Task instructions – Give every line from the entries that contains "flex".

Data provided –
*-*-*

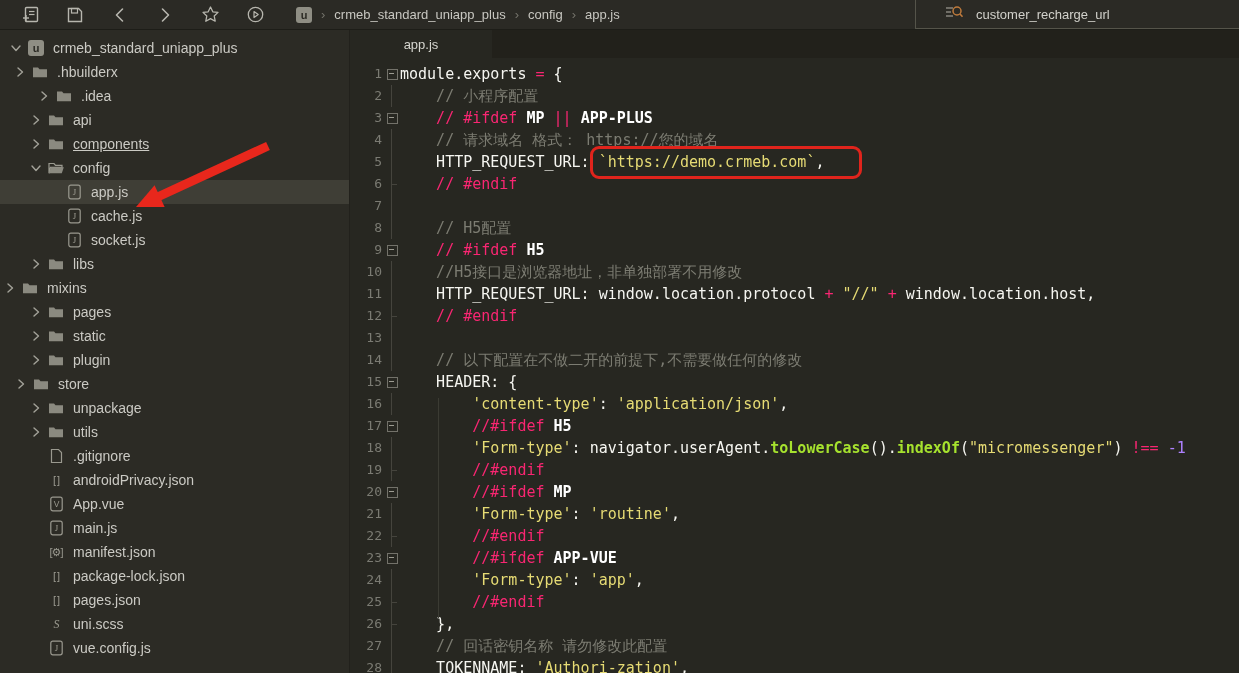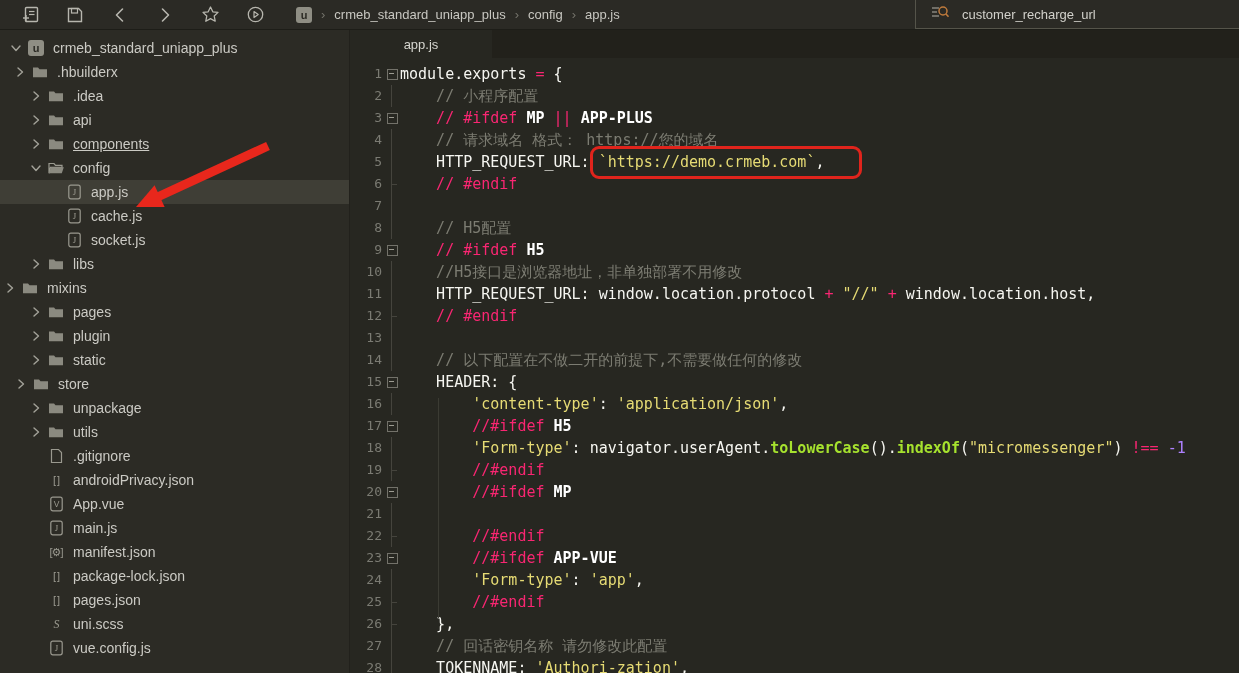--- a/index.html
+++ b/index.html
@@ -21,7 +21,7 @@
   
   #searchbox { position:absolute; right:0; top:0; width:324px; height:29px; background:#2b2a25;
     border-left:1px solid #55544a; border-bottom:1px solid #55544a;
-    display:flex; align-items:center; padding-left:14px; }
+    display:flex; align-items:center; padding-left:28px; }
   #searchbox .txt { color:#d2d1cb; font-size:13px; margin-left:12px; }
 
   

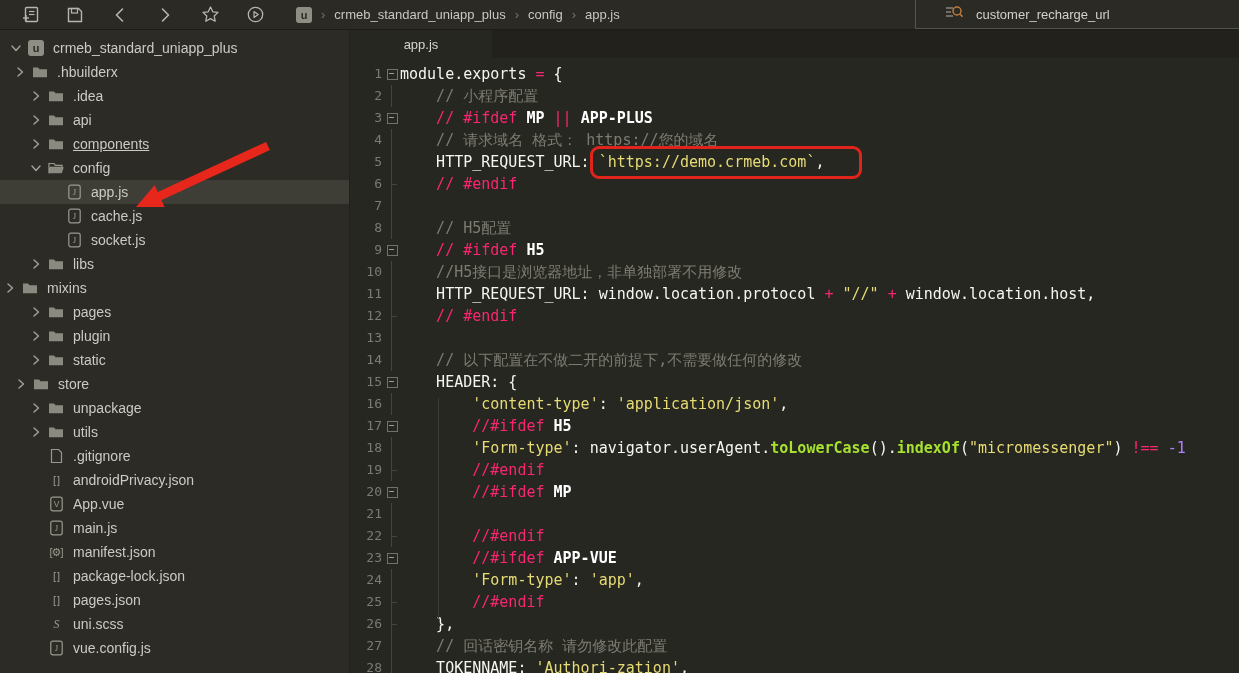--- a/index.html
+++ b/index.html
@@ -164,7 +164,7 @@
         </span>
         <span>.hbuilderx</span>
       </div>
-      <div class="tree-row" style="padding-left: 26px;">
+      <div class="tree-row" style="padding-left: 34px;">
         <span class="tr-chev">
           <svg width="14" height="14" viewBox="0 0 14 14">
             <polyline points="5,3 9.5,7 5,11" fill="none" stroke="#a3a299" stroke-width="1.4" stroke-linecap="round" stroke-linejoin="round"></polyline>

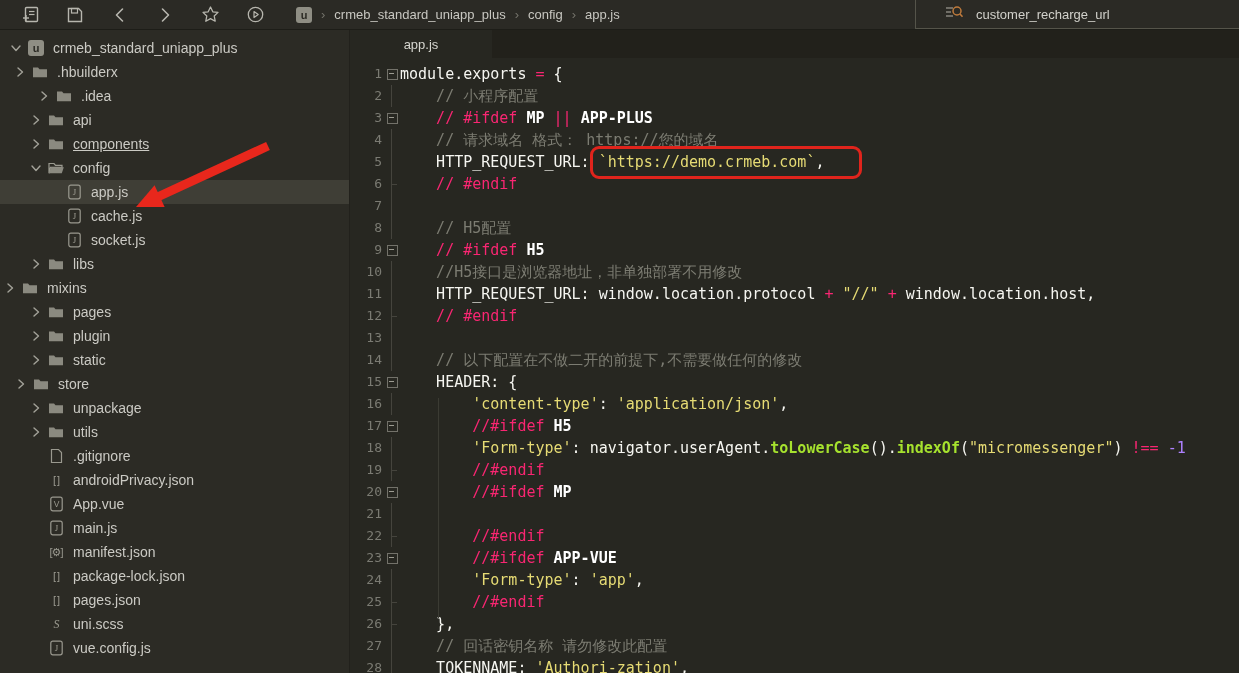--- a/index.html
+++ b/index.html
@@ -294,20 +294,20 @@
             <path d="M1 2.5 h5 l1.5 1.8 h7.5 v8 h-14 z" fill="#8b8a80"></path>
           </svg>
         </span>
+        <span>static</span>
+      </div>
+      <div class="tree-row" style="padding-left: 26px;">
+        <span class="tr-chev">
+          <svg width="14" height="14" viewBox="0 0 14 14">
+            <polyline points="5,3 9.5,7 5,11" fill="none" stroke="#a3a299" stroke-width="1.4" stroke-linecap="round" stroke-linejoin="round"></polyline>
+          </svg>
+        </span>
+        <span class="tr-icon">
+          <svg width="16" height="14" viewBox="0 0 16 14">
+            <path d="M1 2.5 h5 l1.5 1.8 h7.5 v8 h-14 z" fill="#8b8a80"></path>
+          </svg>
+        </span>
         <span>plugin</span>
-      </div>
-      <div class="tree-row" style="padding-left: 26px;">
-        <span class="tr-chev">
-          <svg width="14" height="14" viewBox="0 0 14 14">
-            <polyline points="5,3 9.5,7 5,11" fill="none" stroke="#a3a299" stroke-width="1.4" stroke-linecap="round" stroke-linejoin="round"></polyline>
-          </svg>
-        </span>
-        <span class="tr-icon">
-          <svg width="16" height="14" viewBox="0 0 16 14">
-            <path d="M1 2.5 h5 l1.5 1.8 h7.5 v8 h-14 z" fill="#8b8a80"></path>
-          </svg>
-        </span>
-        <span>static</span>
       </div>
       <div class="tree-row" style="padding-left: 11px;">
         <span class="tr-chev">

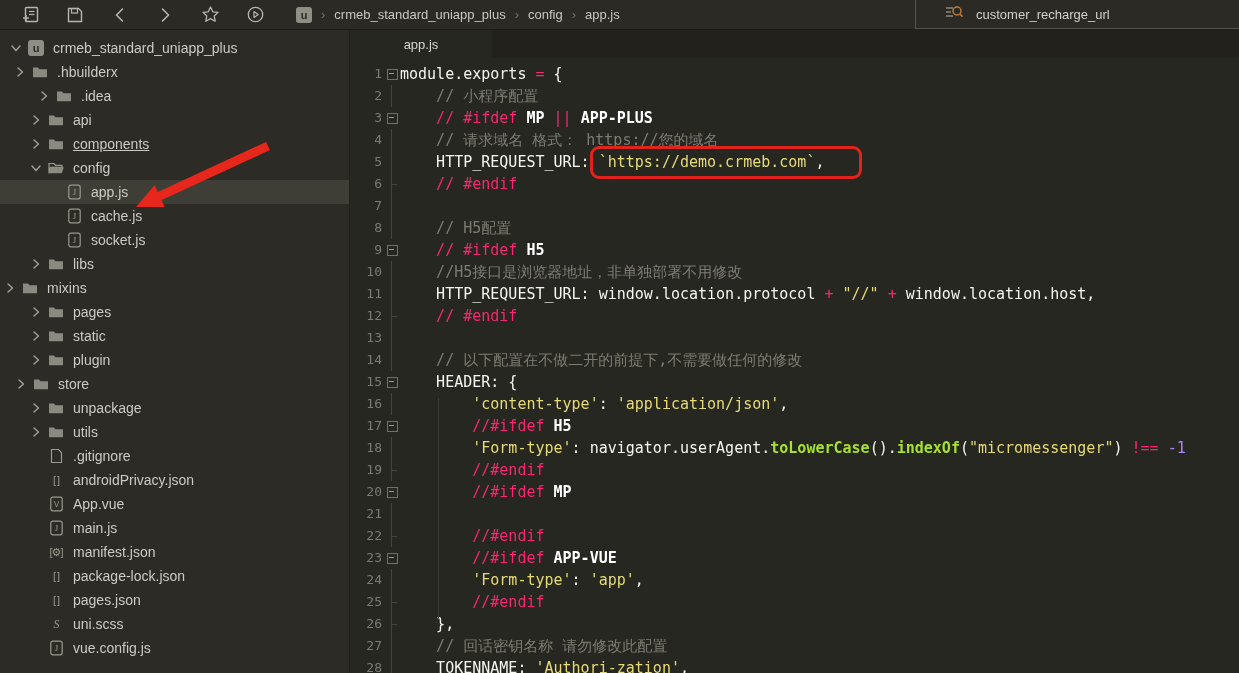--- a/index.html
+++ b/index.html
@@ -535,6 +535,7 @@
       <div class="cline">
         <span class="ln">21</span>
         <span class="fold vline"></span>
+        <span class="ctext"><span class="tk-base">        </span><span class="tk-string">'Form-type'</span><span class="tk-base">: </span><span class="tk-string">'routine'</span><span class="tk-base">,</span></span>
       </div>
       <div class="cline">
         <span class="ln">22</span>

*-*-*

Written solution –
-    display:flex; align-items:center; padding-left:14px; }
+    display:flex; align-items:center; padding-left:28px; }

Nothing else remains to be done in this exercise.